• Work to be completed
Upon reaching the line that contains "height: 18px ->" in the records below, begin repeating every line exactly through the last one, skipping pictures.
Material shown below:
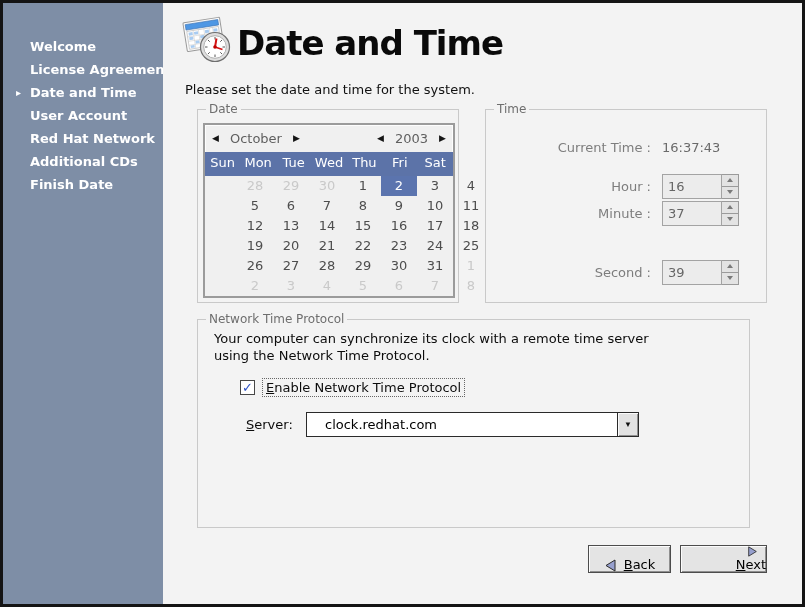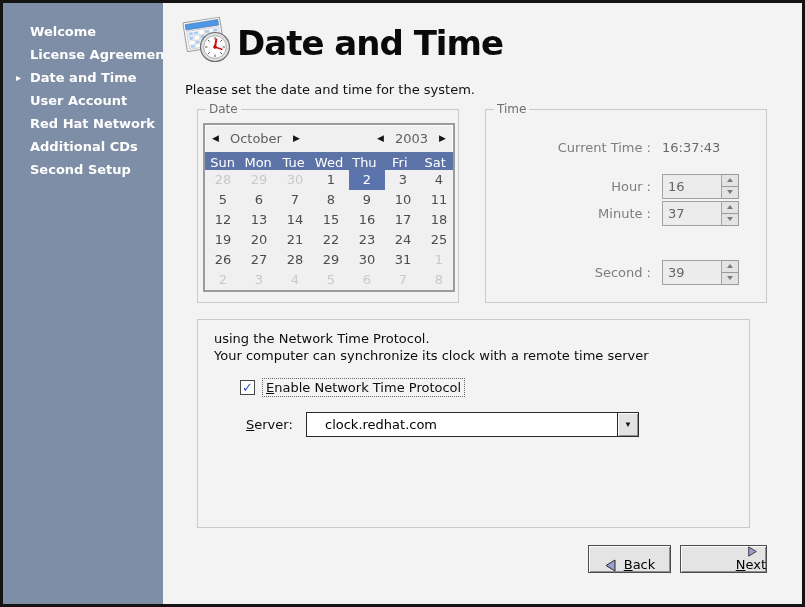"Welcome" .sidebar { padding-top: 17px -> 32px }
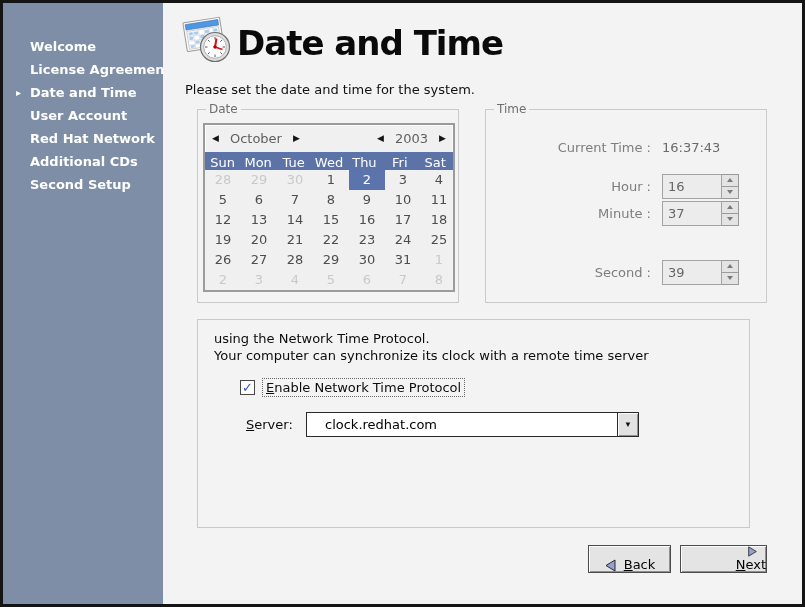"Sun" .cal-dow { height: 18px -> 24px }
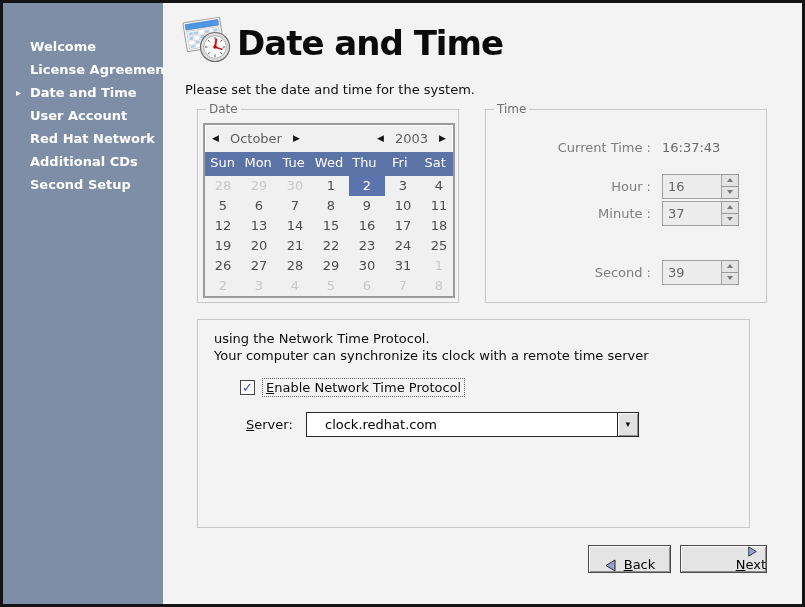"Second Setup" span { text: Second Setup -> Finish Date }
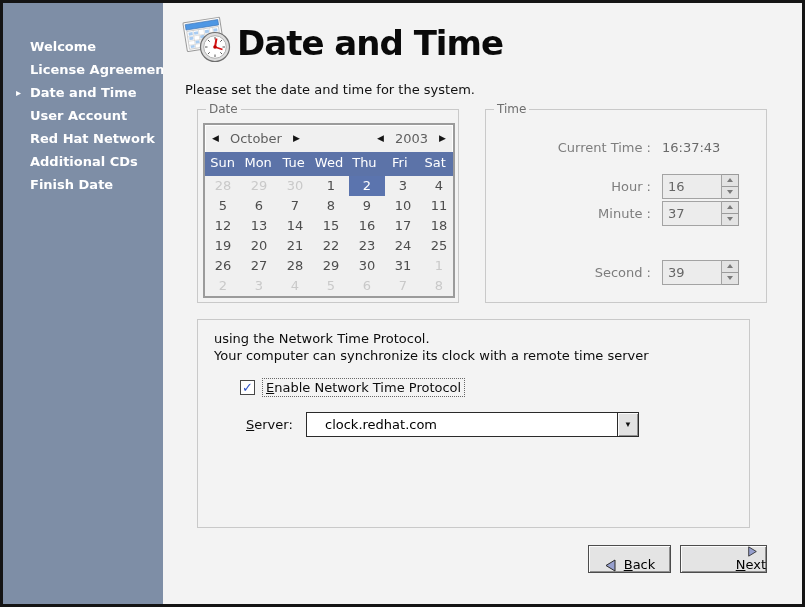"28" .cal-grid { padding-left: none -> 32px }
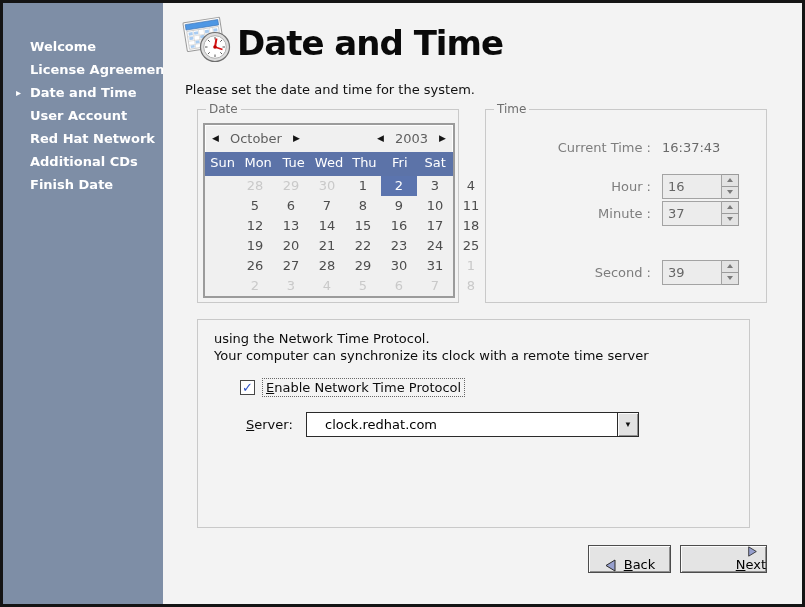"Network Time Protocol" span.fs-legend { html: none -> <span>Network Time Protocol</span> }
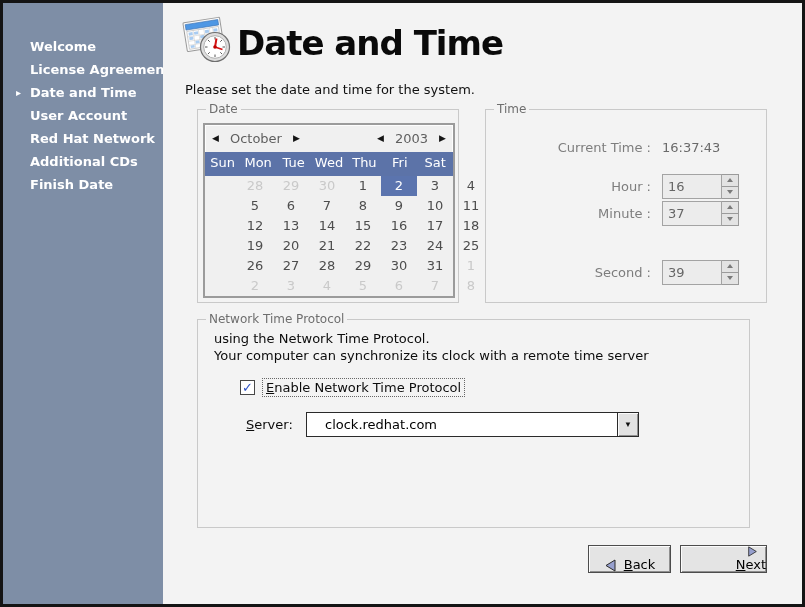"using the Network Time Protocol." div { order: before "Your computer can synchronize its" -> after "Your computer can synchronize its" }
End of Material shown.
• Final answer
"Sun" .cal-dow { height: 18px -> 24px }
"Second Setup" span { text: Second Setup -> Finish Date }
"28" .cal-grid { padding-left: none -> 32px }
"Network Time Protocol" span.fs-legend { html: none -> <span>Network Time Protocol</span> }
"using the Network Time Protocol." div { order: before "Your computer can synchronize its" -> after "Your computer can synchronize its" }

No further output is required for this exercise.